Five More Thoughts on Packers 31-23 Win Over Bears
The Green Bay Packers pulled out what was a fairly nondescript 31-23 win over the Chicago Bears on Sunday.
That is, at least from an offensive standpoint. No one really went out there and lit it up.
About as close as anyone came to that was running back Eddie Lacy, who carried 19 times for 85 yards and added two receptions for 14.
Maybe that’s the reality without Jordy Nelson on the field. And maybe Randall Cobb not being at 100 percent also had something to do with it. The Packers will spread the ball around and grind it out.
Hopefully, they’ll get some more help from the defense in the future. And one of these days, maybe those guys will learn how to tackle, but Sunday was clearly not that day.
At any rate, here’s where we single out five things that stood out during the game.
James Jones can still catch the ball
Everyone is jumping on the James Jones bandwagon today and that’s fine. The guy caught two touchdown passes a week after being brought back to the team. We’re not going to anoint Jones as the second coming of Don Hutson, but we will say this. He is clearly an upgrade, at least right now, over Ty Montgomery, Jeff Janis or Myles White as the No. 3 receiver. The knock on Jones is that he’s lost a step and he probably has. It certainly doesn’t look like he’s out there blowing by guys like he used to. He can still catch the ball though. Jones’ two touchdowns were both good grabs, especially the first one, where he had a DB all over him and was inches from the sideline. It helps when you have the most accurate quarterback in the game, but not a lot of guys make the play on that first touchdown catch. James Jones still has something left to give.
Julius Peppers: still a boss
There were really only two guys who stood out in a good way on the Packers defense on Sunday — Clay Matthews and Julius Peppers. And Peppers was head and shoulders above Matthews. It was the kind of borderline dominant performance that you really don’t expect Peppers to turn in at 35 — five tackles, 1.5 sacks, one TFL and two QB hits. Matthews had the interception that essentially sealed it, but he probably wouldn’t have had that opportunity if it weren’t for Peppers’ play.
Ty Montgomery: doin’ work
The rookie wasn’t involved in the Packers offense, but he certainly did his part in putting the offense in great field position. Montgomery returned three kicks for 106 yards, which is a 35.3-yard average. It’s one game, but here’s an interesting comparison. In Randall Cobb’s best season as a kick returner, he averaged 27.7 per return.
We’re giving the Bears some credit
We pretty much wrote the Bears off as being in the general vicinity of the worst team in all of football. Well, that doesn’t appear to be the case. The Bears gave the Packers a decent game in one that everyone thought would be a blowout. They had a great game plan. Run the football (because everyone knows the Packers will NEVER be able to tackle Matt Forte) and control the clock. It became much more even at the end, but Chicago still held a three-minute advantage in time of possession at the end of the game. They dominated the ball in the first half, en route to taking a 13-10 halftime lead. It looks like the Bears are going to be better than anyone thought and maybe they finally have the right coaching staff in place.

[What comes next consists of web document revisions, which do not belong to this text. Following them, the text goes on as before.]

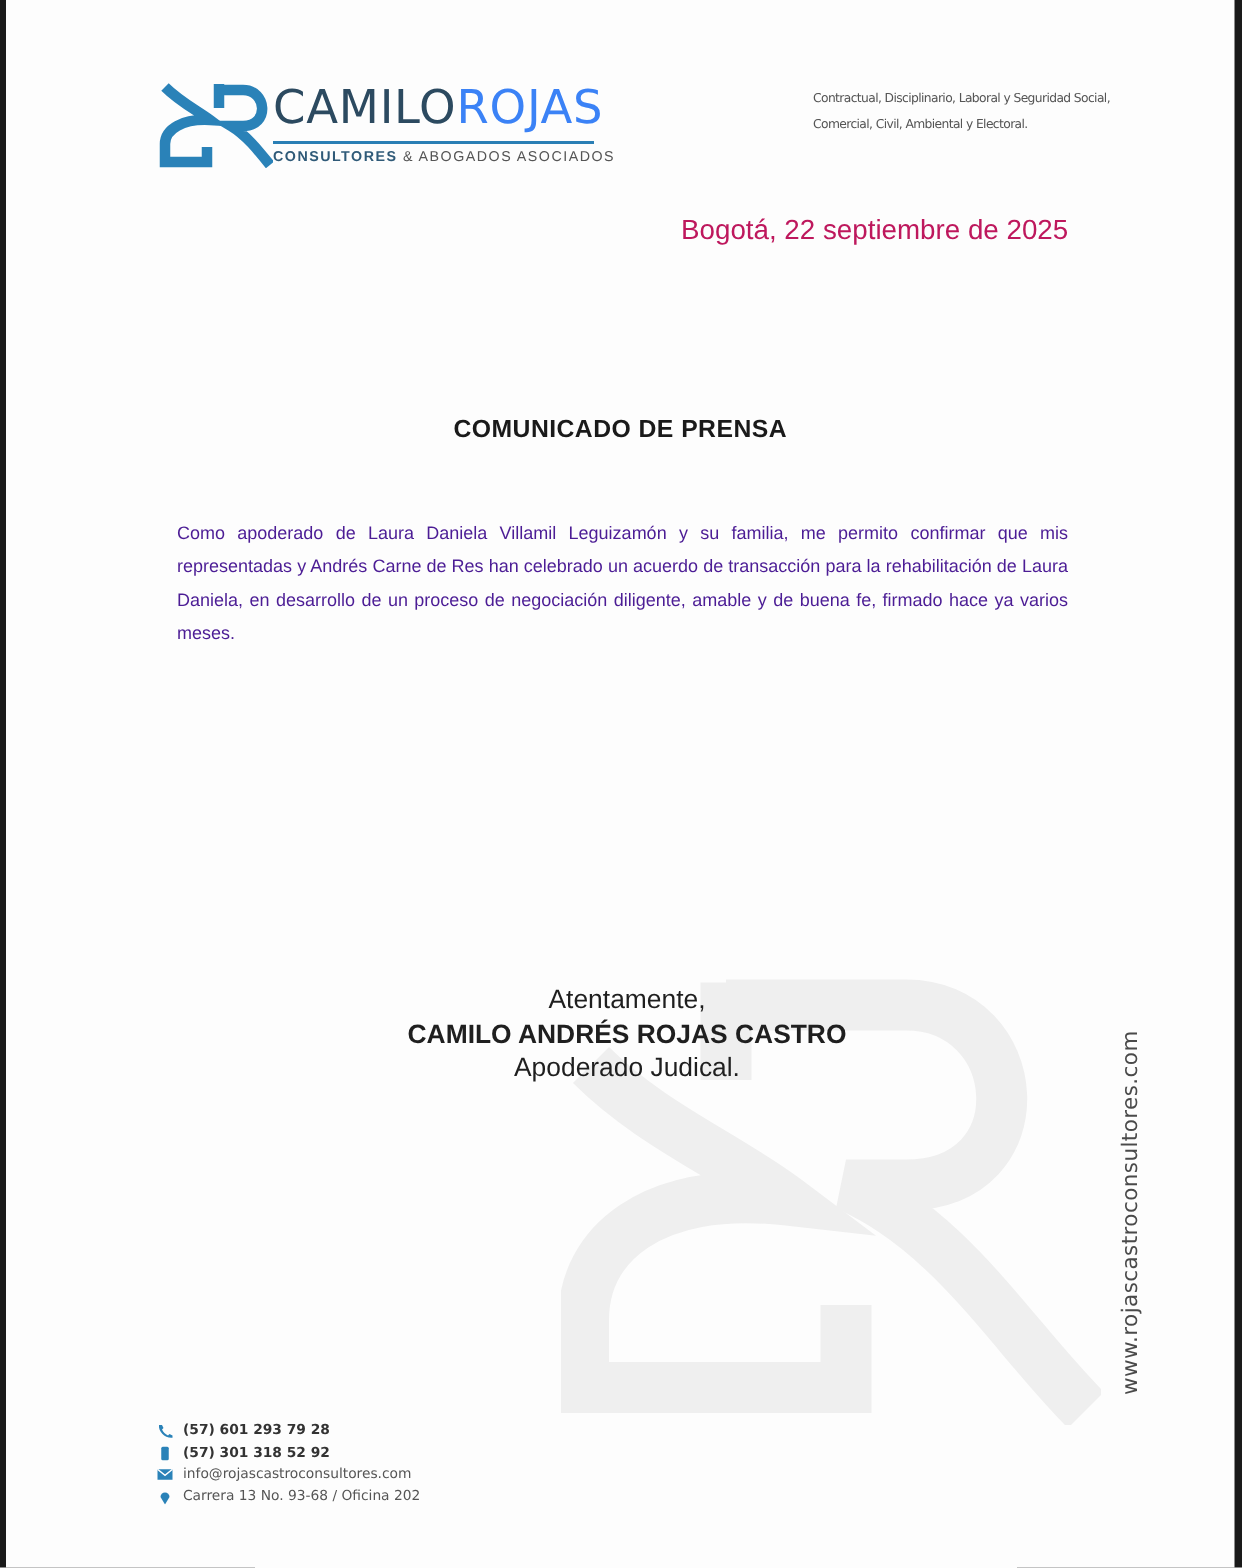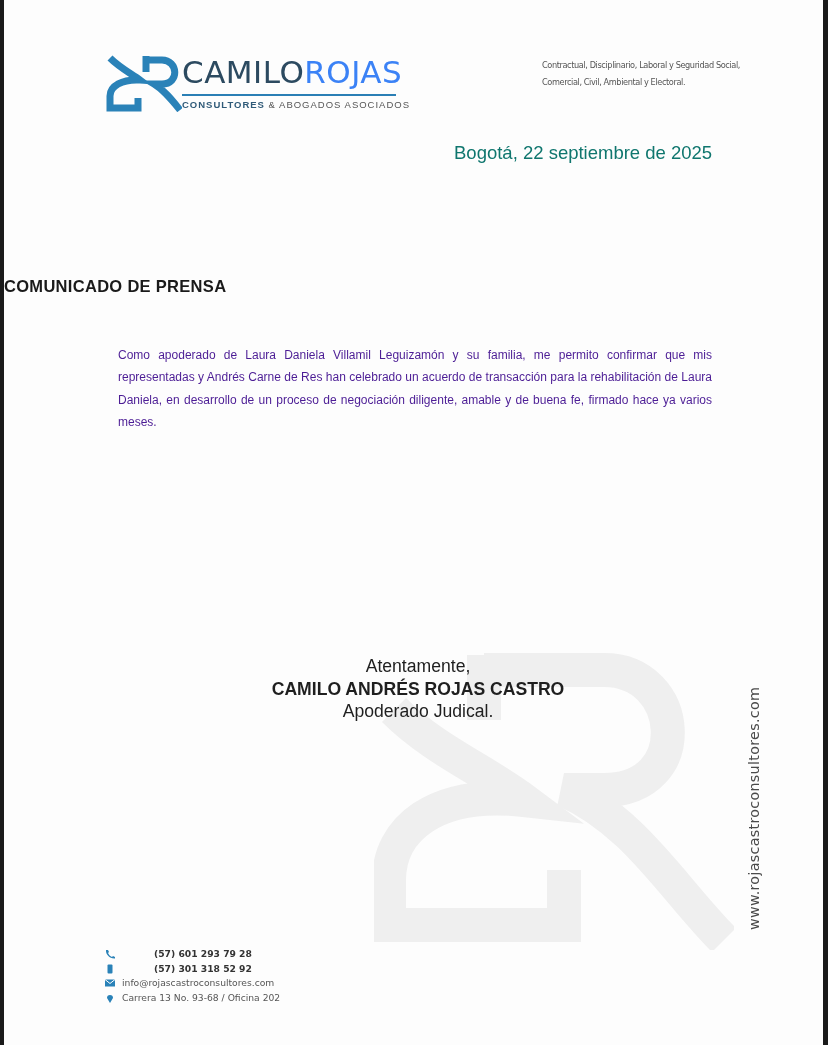"Bogotá, 22 septiembre de 2025" .date { color: #0f766e -> #be185d }
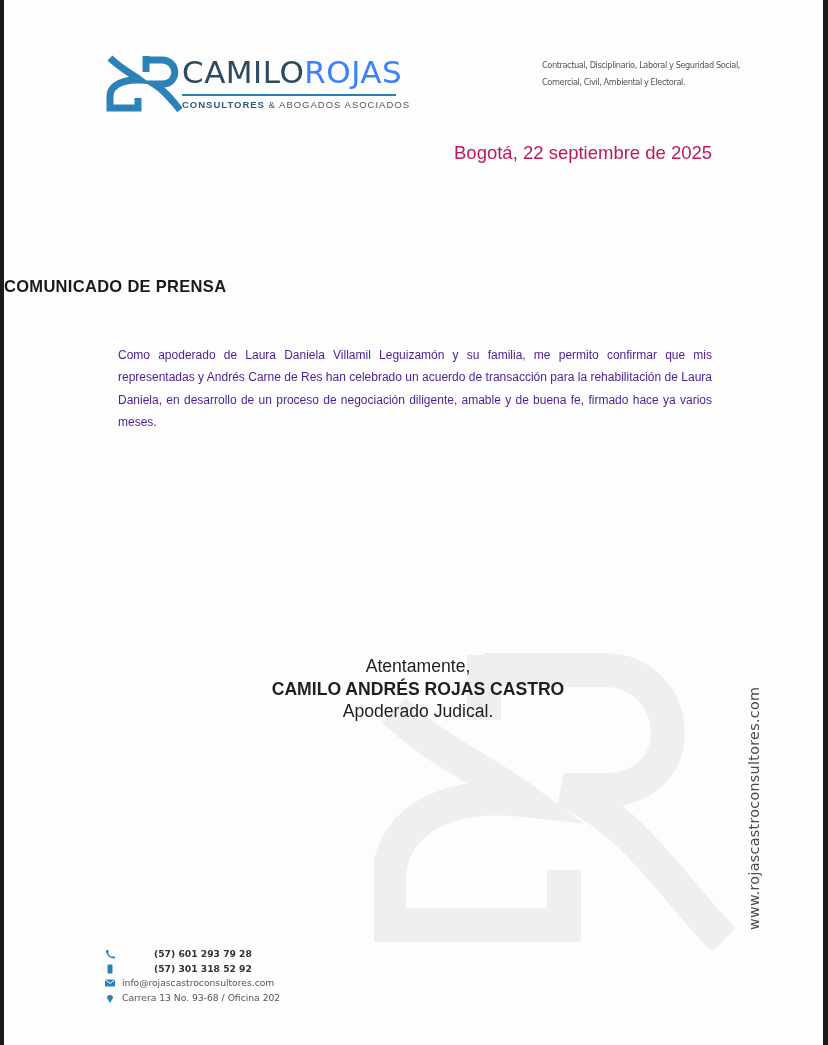"COMUNICADO DE PRENSA" .title { text-align: none -> center }
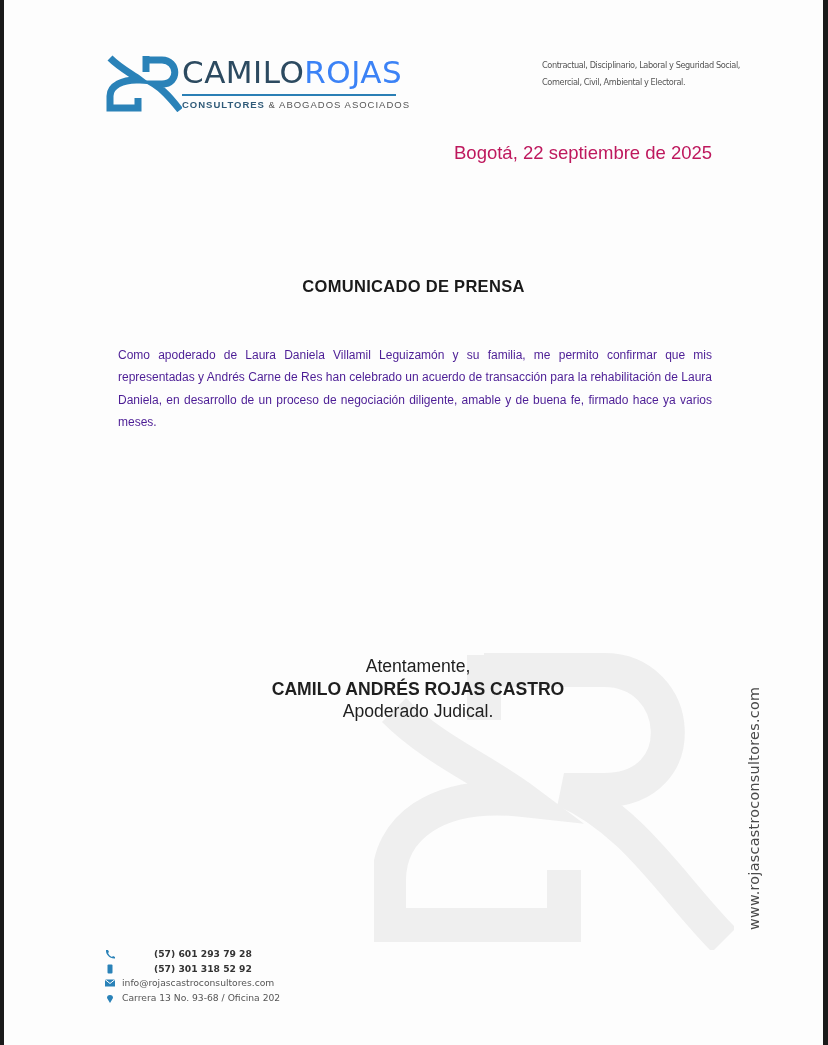"(57) 601 293 79 28" .contact .bold { margin-left: 32px -> none }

The good, the bad and the ugly
Good: The Packers were uncharacteristically efficient in two areas where they never seemed to be efficient last season — in the red zone and in goal to goal situations. They were 4-for-5 in the red zone and 2-for-2 in goal to goal. Bad: 10 penalties is a pretty piss poor number. Ugly: The Bears averaged 5.7 yards per rush. They only averaged 5.6 yards per pass play. That, is disgusting.